On Thursday, Ms. Riggs Amico defended her proposal, saying it had strong financial backing and was developed with the help of dozens of trucking experts, including former Yellow executives.
His proposal needed the support of the Treasury and the Central State Pension Fund, two of Jaune’s biggest creditors. For Ms. Riggs Amico’s plan to work, the Treasury, a secured creditor, would have to postpone repayment of the $700 million it had slowed to yellow in 2020 under the Trump administration, and which comes due next year. The bid also needed the support of the pension fund, the largest unsecured creditor. Ms. Riggs Amico’s plan offered the fund $500 million in preferred stock in the new company she had hoped to create with Yellow’s assets and employees.
His plan called for employing some 15,000 people, about half the number who worked for Yellow before its executives closed the company and filed for bankruptcy. Several members of Congress had urged the Treasury to examine Ms. Riggs Amico’s plan, saying it could save jobs.

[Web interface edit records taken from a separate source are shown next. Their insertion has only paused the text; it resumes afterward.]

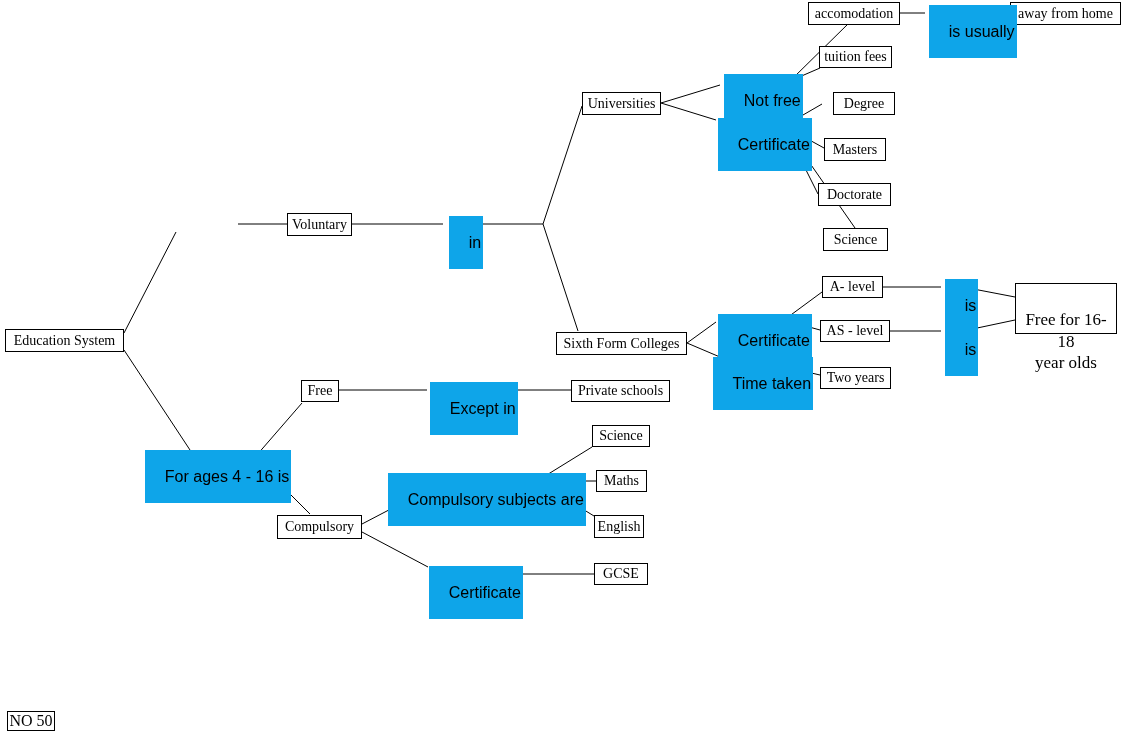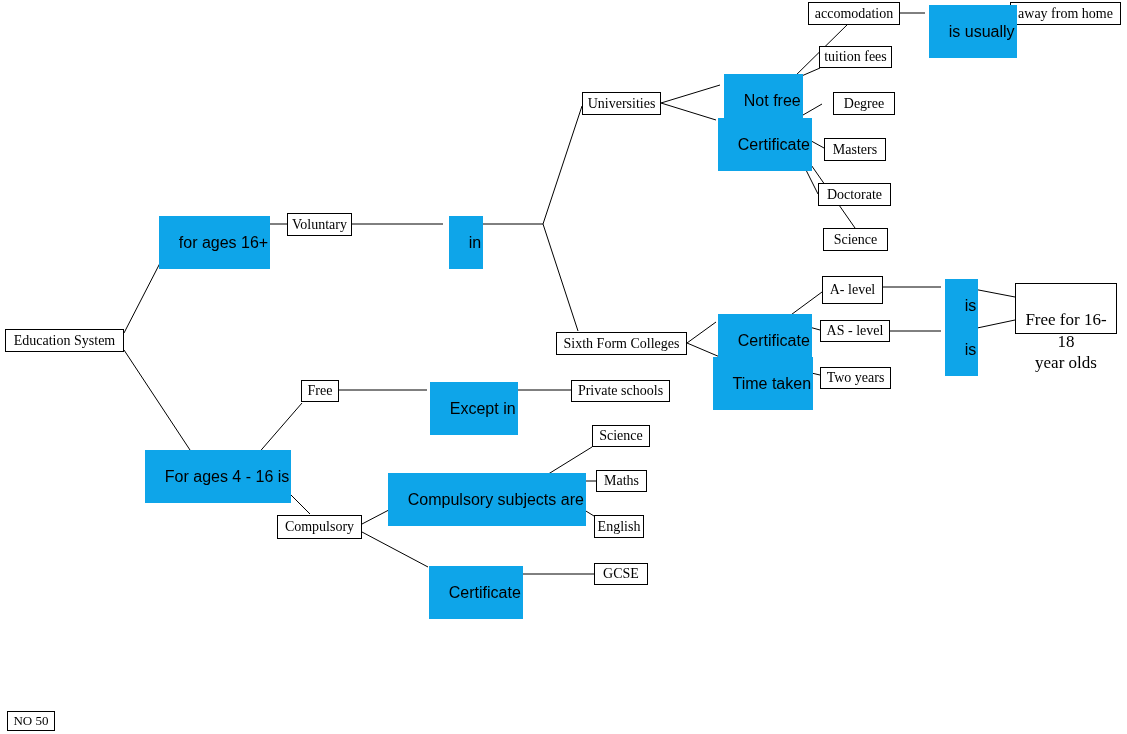--- a/index.html
+++ b/index.html
@@ -61,21 +61,21 @@
     padding: 0 2px;
     z-index: 3;
     line-height: 1.1;
   }
   .tag {
     position: absolute;
     box-sizing: border-box;
     border: 1px solid #000000;
     background: #ffffff;
     font-family: "Liberation Serif", "DejaVu Serif", serif;
-    font-size: 13px;
+    font-size: 16px;
     color: #000000;
     display: flex;
     align-items: center;
     justify-content: center;
     white-space: pre;
     padding: 0 4px;
     z-index: 2;
   }
 </style>
 </head>
@@ -195,21 +195,21 @@
   </div>
 
   <div class="node" style="left:823px; top:228px; width:65px; height:23px;">
     <span>Science</span>
   </div>
 
   <div class="node" style="left:556px; top:332px; width:131px; height:23px;">
     <span>Sixth Form Colleges</span>
   </div>
 
-  <div class="node" style="left:822px; top:276px; width:61px; height:28px;">
+  <div class="node" style="left:822px; top:276px; width:61px; height:22px;">
     <span>A- level</span>
   </div>
 
   <div class="node" style="left:820px; top:320px; width:70px; height:22px;">
     <span>AS - level</span>
   </div>
 
   <div class="node multiline" style="left:1015px; top:283px; width:102px; height:51px; font-size:17px;">
     <span>Free for 16-18
 year olds</span>
@@ -240,23 +240,20 @@
   </div>
 
   <div class="node" style="left:594px; top:515px; width:50px; height:23px;">
     <span>English</span>
   </div>
 
   <div class="node" style="left:594px; top:563px; width:54px; height:22px;">
     <span>GCSE</span>
   </div>
 
-  <div class="linklabel" style="left:159px; top:216px;">
-    <span>for ages 16+</span>
-  </div>
 
   <div class="linklabel" style="left:449px; top:216px;">
     <span>in</span>
   </div>
 
   <div class="linklabel" style="left:724px; top:74px;">
     <span>Not free</span>
   </div>
 
   <div class="linklabel" style="left:718px; top:118px;">

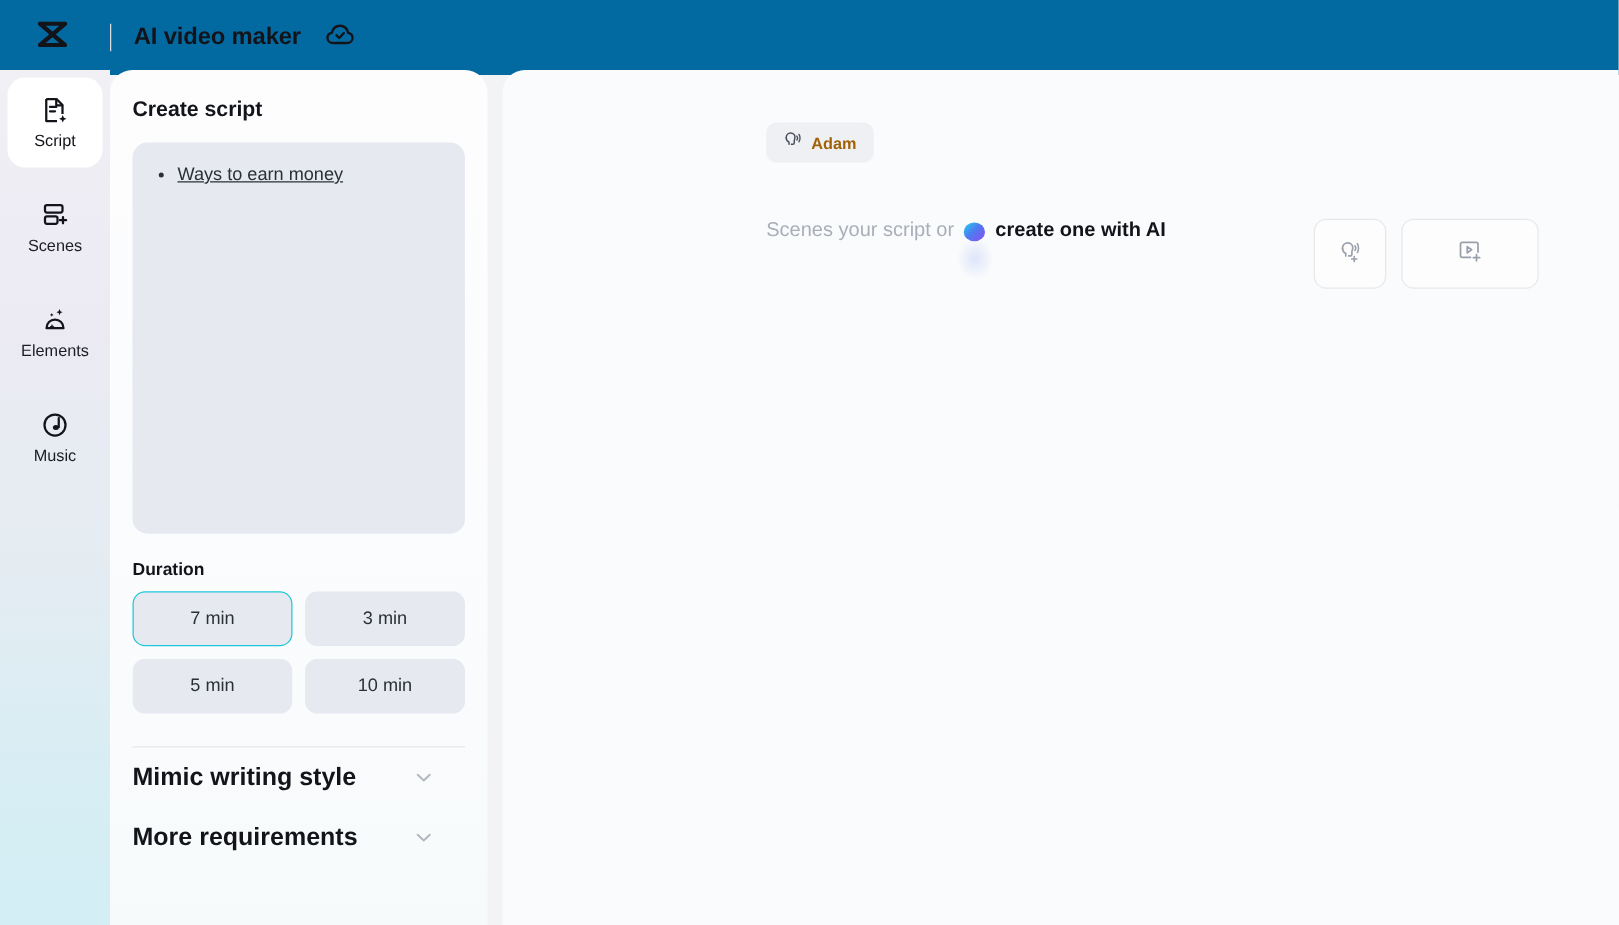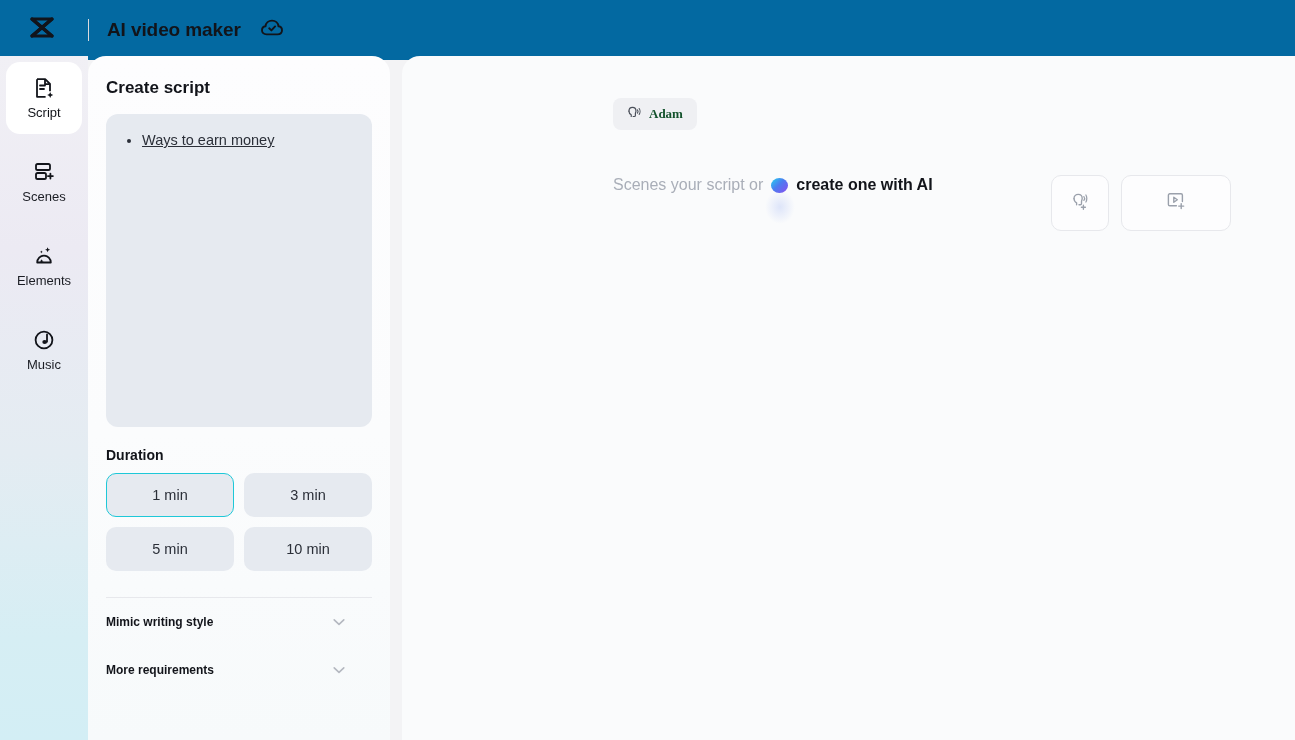--- a/index.html
+++ b/index.html
@@ -87,37 +87,37 @@
     border: 1.5px solid #1ec8d8; background: #e6eaf0;
   }
   .divider {
     width: 266px; height: 1px; background: #e7e8ec; margin: 26px 0 0 0;
   }
   .accordion {
     width: 266px; height: 48px;
     display: flex; align-items: center; justify-content: space-between;
     cursor: pointer;
   }
-  .accordion-label { font-size: 12px; font-weight: bold; color: #12141a; }
+  .accordion-label { font-size: 20px; font-weight: bold; color: #12141a; }
   .chev { width: 18px; height: 18px; margin-right: 24px; }
 
   
   .canvas {
     position: absolute; left: 402px; top: 56px; width: 893px; height: 684px;
     background: #fafbfc;
     border-radius: 18px 0 0 0;
   }
   .voice-chip {
     position: absolute; left: 211px; top: 42px;
     height: 32px; padding: 0 14px 0 12px;
     background: #eff0f3; border-radius: 8px;
     display: inline-flex; align-items: center; gap: 7px;
     cursor: pointer;
   }
-  .voice-chip-label { font-size: 13px; font-weight: bold; color: #14532d; font-family: Liberation Serif, serif; }
+  .voice-chip-label { font-size: 13px; font-weight: bold; color: #a16207; }
   .script-row {
     position: absolute; left: 211px; top: 120px; width: 650px;
     display: flex; align-items: center;
   }
   .placeholder-pre { font-size: 16px; color: #a9aeb8; }
   .orb-wrap { position: relative; display: inline-flex; align-items: center; margin: 0 8px; }
   .orb {
     width: 17px; height: 15px; border-radius: 50%;
     background: linear-gradient(135deg, #23d3f0 0%, #4b7df0 45%, #8b4df0 100%);
   }
@@ -221,21 +221,21 @@
 
   <div class="script-box">
     <ul class="script-list">
       <li>Ways to earn money</li>
     </ul>
   </div>
 
   <div class="section-label">Duration</div>
 
   <div class="duration-grid">
-    <div class="dur-btn selected">1 min</div>
+    <div class="dur-btn selected">7 min</div>
     <div class="dur-btn">3 min</div>
     <div class="dur-btn">5 min</div>
     <div class="dur-btn">10 min</div>
   </div>
 
   <div class="divider"></div>
 
   <div class="accordion">
     <span class="accordion-label">Mimic writing style</span>
     <span class="chev">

Ms. Riggs Amico said Thursday that she had submitted a new, much smaller offer to buy Yellow’s assets that had not been sold at auction, which included the remaining terminals and its trucks. According to this plan, the new company would have at least 12,000 employees. “We look forward to working with the debtor to save thousands of jobs that must not be permanently lost,” Ms. Riggs Amico said, referring to Yellow.
But trucking industry analysts say it would be difficult to revive Yellow because many of its customers were likely already using other trucking companies. And many of its employees — about 10,000 — appear to have found jobs elsewhere, said Avery Vise, vice president of trucking at FTR, a research firm specializing in the freight industry.